6. The learned Collector (Appeals) overruled the learned Asstt. Collector and accepted the assessee's plea, by following the ruling of the North Regional Bench rendered in the case of SAE (India) Ltd. v. CCE (supra), hence aggrieved by this order, the revenue has filed this appeal Under Section 35B of the Central Excises & Salt Act, 1944. The revenue has mainly relied in the case of Ponds (India) Ltd. (supra).

7. We have heard Sh. Murugandi, the learned DR for the appellant and Sh. Subhas Chandra, the learned Counsel.

8. Learned DR submitted that the reasoning adopted by the authority is consistent with the view expressed by South Regional Bench in the case of Ponds (India) Ltd. and it is required to be accepted. While learned Counsel submitted that the view expressed in SAE India Ltd. is the correct view and it is based on the correct interpretation of the terms and wordings used in the Rule 57F(l)(ii). He submitted this rule speaks only of the removal of goods by payment of appropriate duty and not payment of "effective rate of duty". He submitted that if the purchaser of raw material is required to pay higher duty after availing Modvat credit at the first instance, while removing the same goods for home consumption, then in that event, the very purpose of granting Modvat, which is to avoid the cascading effect, would be defeated. The learned Counsel submitted that the Bombay Collectorate had also placed a similar interpretation as given by Tribunal in the case of SAE India Ltd. and has issued Trade Note No. 5/89, dated 16-1-1989, Trade Notice No. 57/III/Gen. (23)/89, dated 16-6-1989; and by Trade Notice No. 157/88-CE, dated 18-11-1988 and therefore, prayed for dismissal of this appeal.

9. We have carefully considered the submissions made by both the sides and have perused the facts of the case and the rulings on this point. Rule 57F(1) reads as follows :-

"(1) The inputs in respect of which a credit of duty has been allowed under Rule 57A may -
(i) be used in, or in relation to, the manufacture of final products for which such inputs have been brought into the factory; or
(ii) shall be removed, after intimating the Assistant Collector of Central Excise having jurisdiction over factory and obtaining a dated acknowledgment of the same, from the factory for home consumption or for export under bond, as if such, inputs have been manufactured in the said factory :
Provided that where the inputs are removed from the factory for home consumption on payment of duty of excise shall in no case be less than the amount of credit that has been allowed in respect of such inputs under Rule 57A."

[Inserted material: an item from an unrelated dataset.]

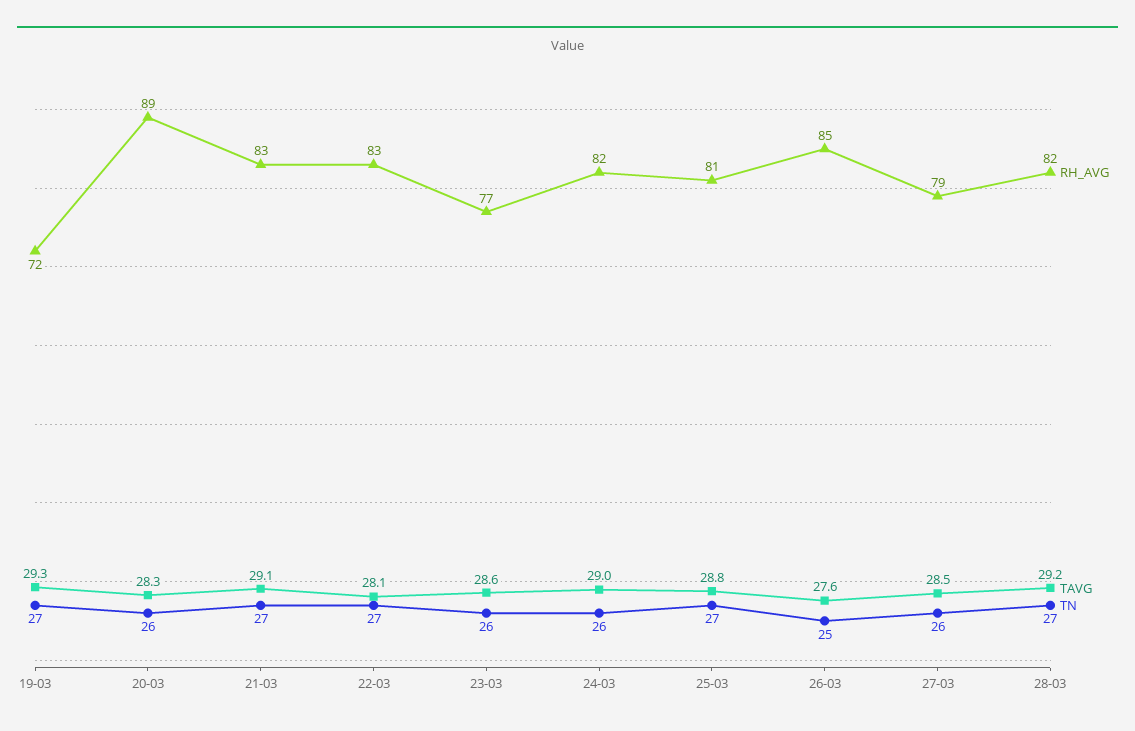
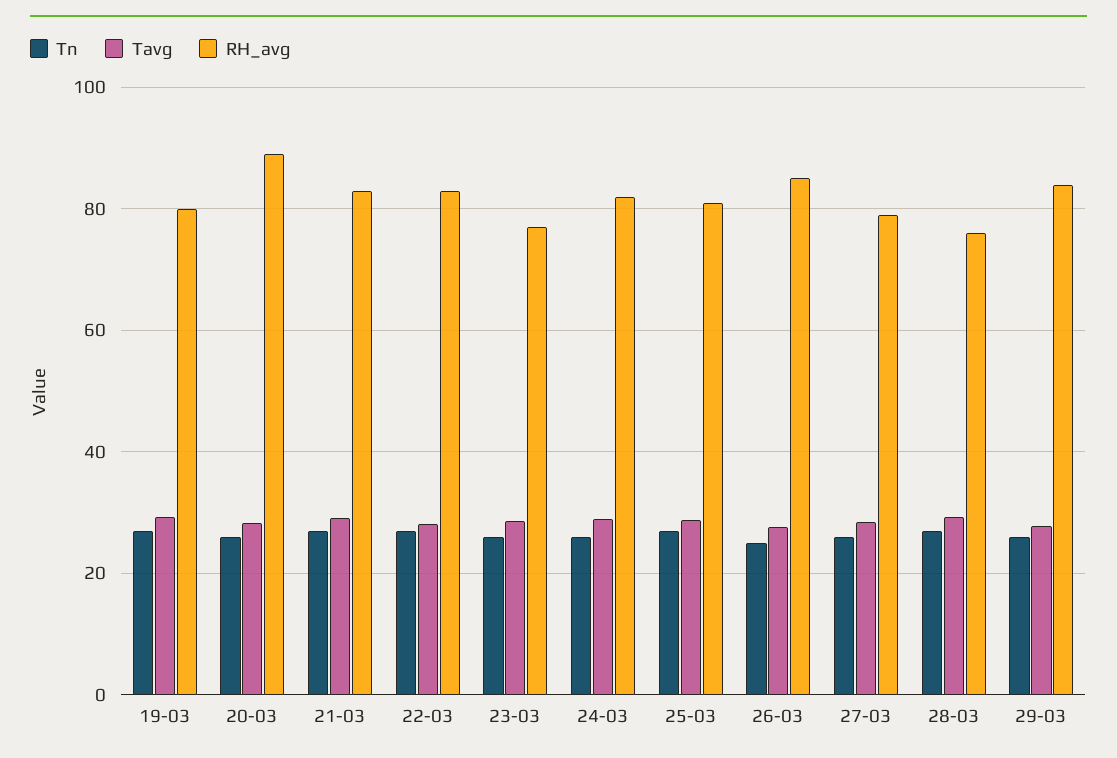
RH_AVG, 19-03: 72 -> 80
RH_AVG, 28-03: 82 -> 76
TN, 29-03: none -> 26
TAVG, 29-03: none -> 28
RH_AVG, 29-03: none -> 84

The South Regional Bench in the case of Ponds (India) Ltd. has taken a view in paras (5) and (6) as follows :-

"It is seen that the inputs brought into the factory can be used in the manufacture of final product as inputs in terms of Rule 57F(1) and in case these are removed from the factory for home consumption etc. the removal has to be treated as if these goods which are being removed are manufacture of the said factory. By this deeming provision therefore, the goods which have been removed from the factory have become the manufacture of the factory, from which these were removed. Duty, therefore, would be required to be collected in respect of those goods in terms of the provisions of this Rule at the rate that would apply to the goods when actually manufactured or produced in this factory. That would mean the requirement of approval of price list and classification list and also the duty payment with reference to the relevant date for that purpose specified in the Act and the Rules. The assessment has to be based on the date of removal of the goods with reference to the classification as applicable. The duty to be paid could be more than the credit that was taken when the goods were brought into the factory but it cannot be less than the amount of credit that was taken by virtue of the proviso to the Rules as above. In the present case, therefore, the order of the lower authority for demanding differential duty is maintainable in law. In regard to the amount demanded in respect of the inputs used in the samples, it is not denied that the finished products were taken out for testing purpose and such goods can be taken to have been removed for home consumption and Rule 49 would come into play. The appellants have cited the case law reported in 1989 (39) E.L.T. 689 in support of their plea. He has pleaded that till the testing was completed the appellants' product could not be considered as marketable and hence the product could not be considered as excisable.
We observe that in the facts of the case referred to supra, the Tribunal took note of the fact that in terms of the contract, before the goods are delivered, testing was one of the requirements and for that reason, without testing the goods, the goods were held to be as not marketable. In the case of the appellants' goods there is no plea of this nature in regard to sale of the goods and therefore, we hold that the ratio of the decision cited supra will not be applicable to the facts of this case. In view of above, we hold that the duty demanded is maintainable in law. The impugned order is therefore upheld and the appeal is rejected."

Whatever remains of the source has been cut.